Translated from the Pāli by
Robert Chalmers, B.A., of Oriel College, Oxford
Under the Editorship of Professor E. B. Cowell
Published 1969 For the Pāli Text Society.
First Published by The Cambridge University Press in 1895

This work is in the Public Domain. The Pali Text Society owns the copyright."

 


 

"Too much." — This story was told by the Master while at Jetavana, about an unruly Brother whose-own story will be given in the Ninth Book in the Gijjha-jātaka.[1]

The Master rebuked him in these words: — "As now, so in former days wert thou unruly, Brother, disregarding the counsels of the wise and good. Wherefore, by a javelin thou didst die." So saying, he told this story of the past.

 


 

Once on a time when Brahmadatta was reigning in Benares, the Bodhisatta was born into an acrobat's family. When he grew up, he was a very wise and clever fellow. From another acrobat he learned the javelin dance, and with his master used to travel about exhibiting his skill. Now this master of his knew the four javelin dance but not the five; but one day when performing in a certain village, he, being in liquor, had five javelins set up in a row and gave out that he would dance through the lot.

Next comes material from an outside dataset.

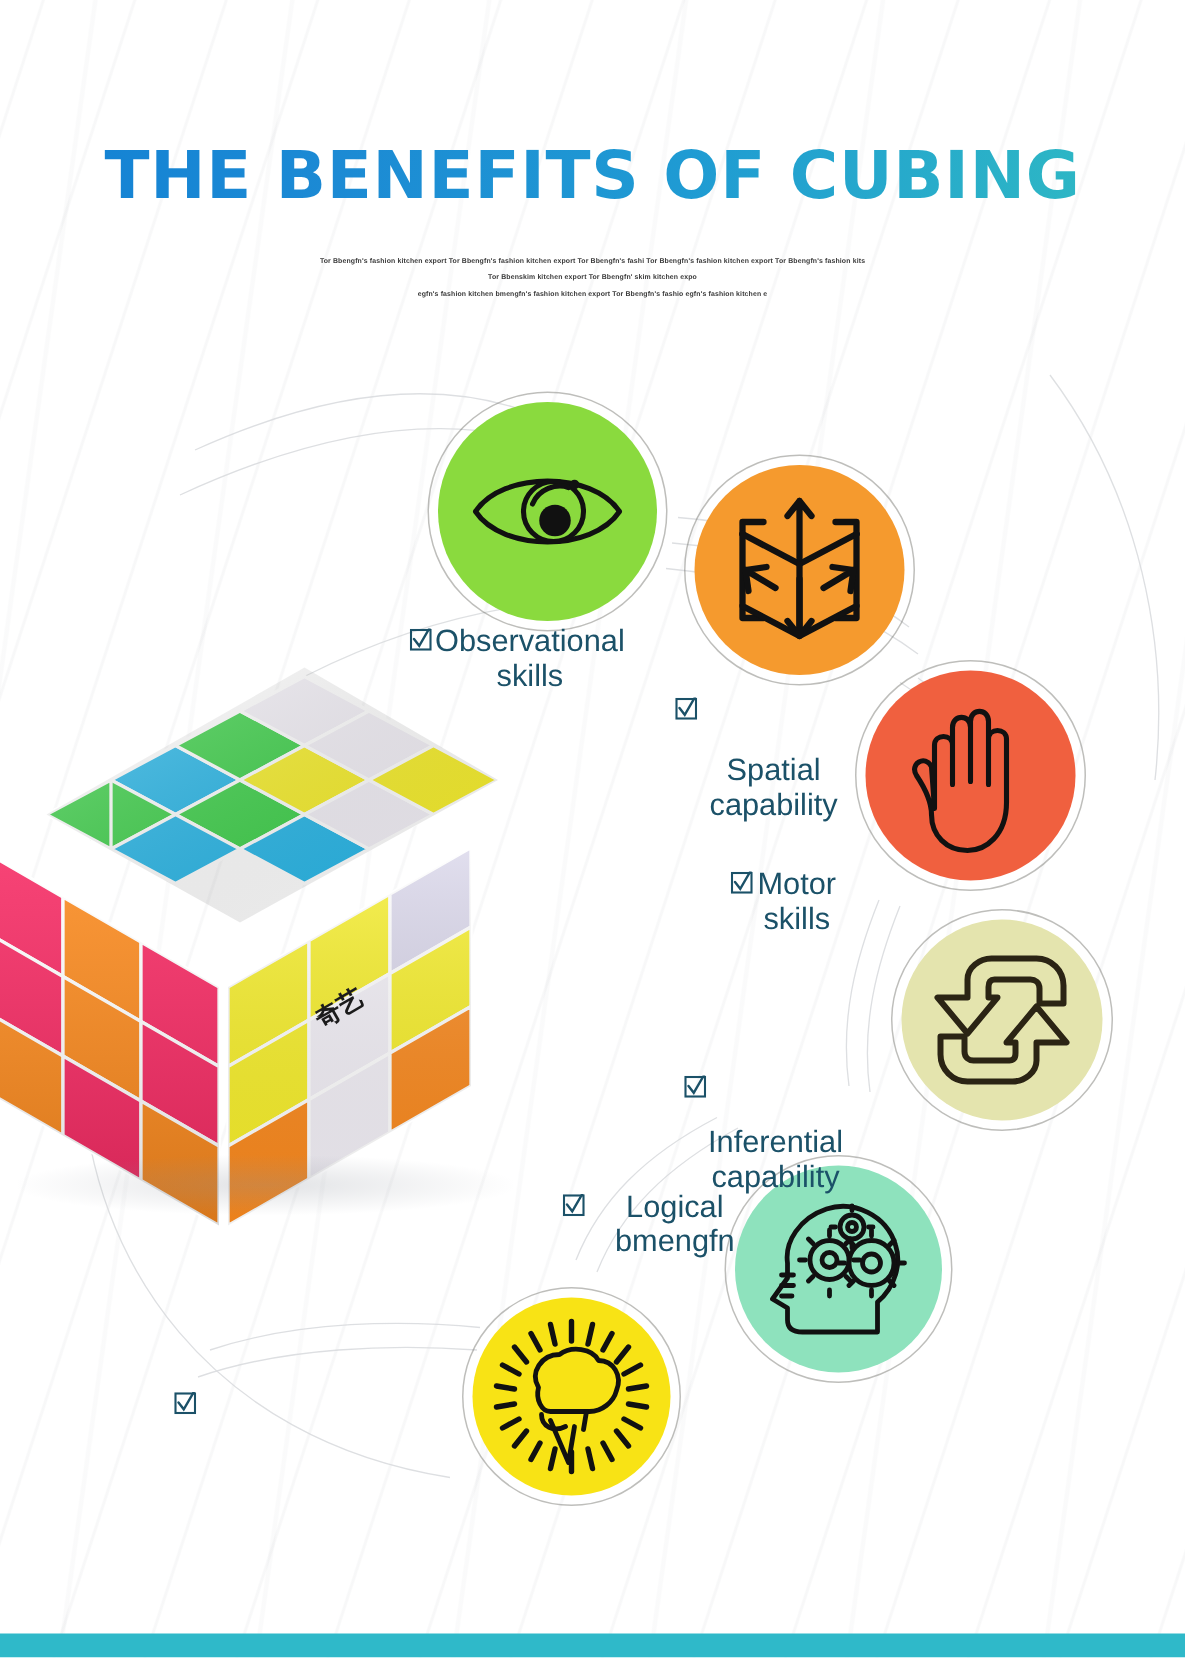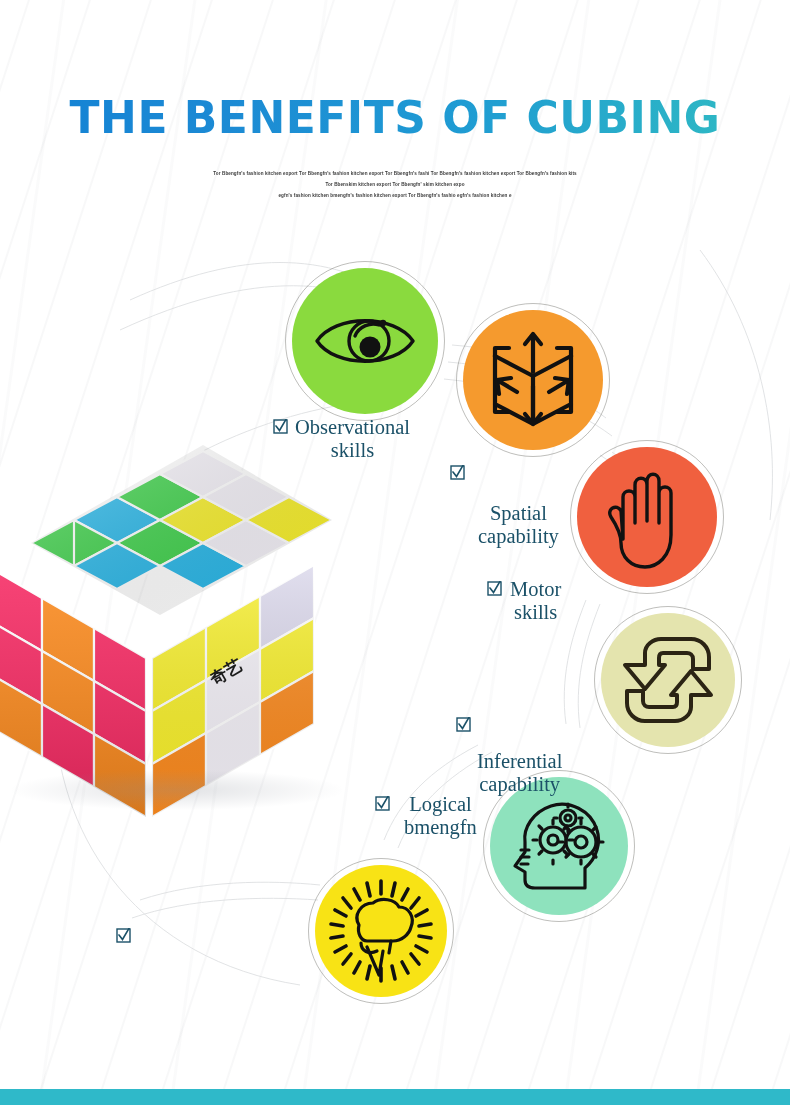"Observational" .label { font-family: Liberation Serif, serif -> Liberation Sans, sans-serif; gap: 7px -> 2px }
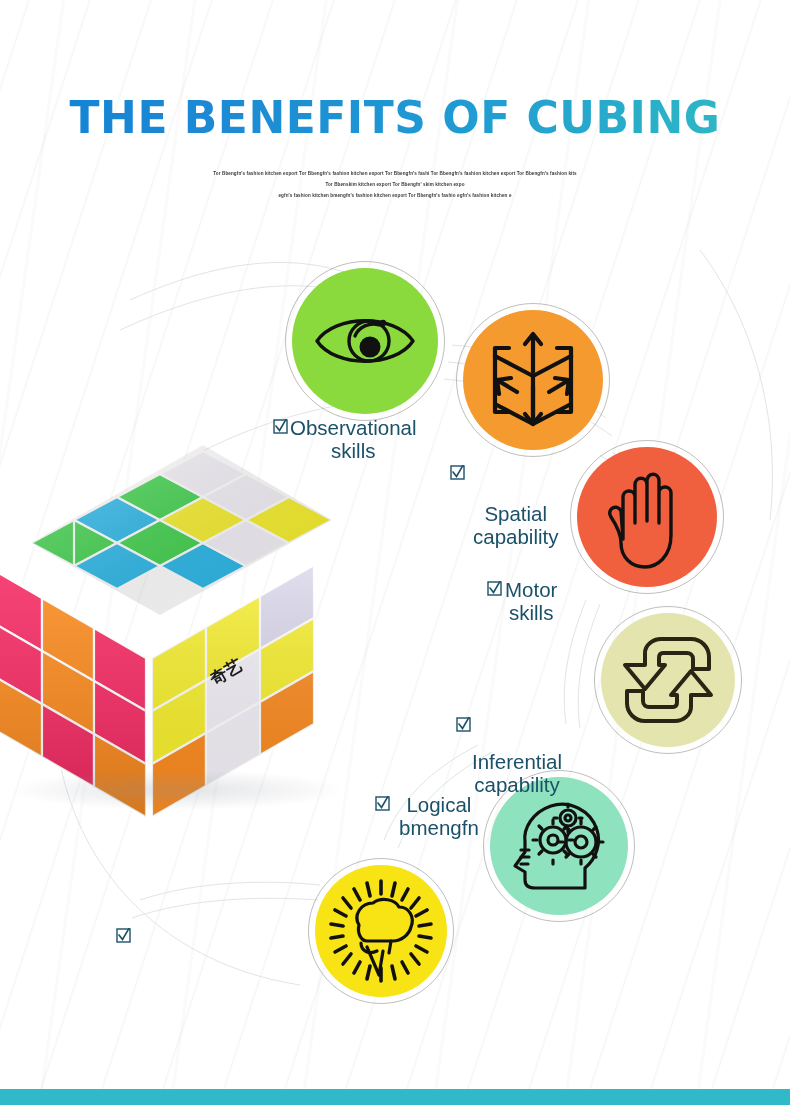"Logical" span.txt { margin-left: 7px -> 18px }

Said the Bodhisatta, "You can't manage all five javelins, master. Have one taken away. If you try the five, you will be run through by the fifth and die."

"Then you don't know what I can do when I try," said the drunken fellow; and paying no heed to the Bodhisatta's words, he danced through four of the javelins only to impale himself on the fifth like the Bassia flower on its stalk. And there he lay groaning. Said the Bodhisatta, "This calamity comes of your disregarding the counsels of the wise and good"; and he uttered this stanza: —

[431] Too much — though sore against my will — you tried;
       Clearing the four, upon the fifth you died.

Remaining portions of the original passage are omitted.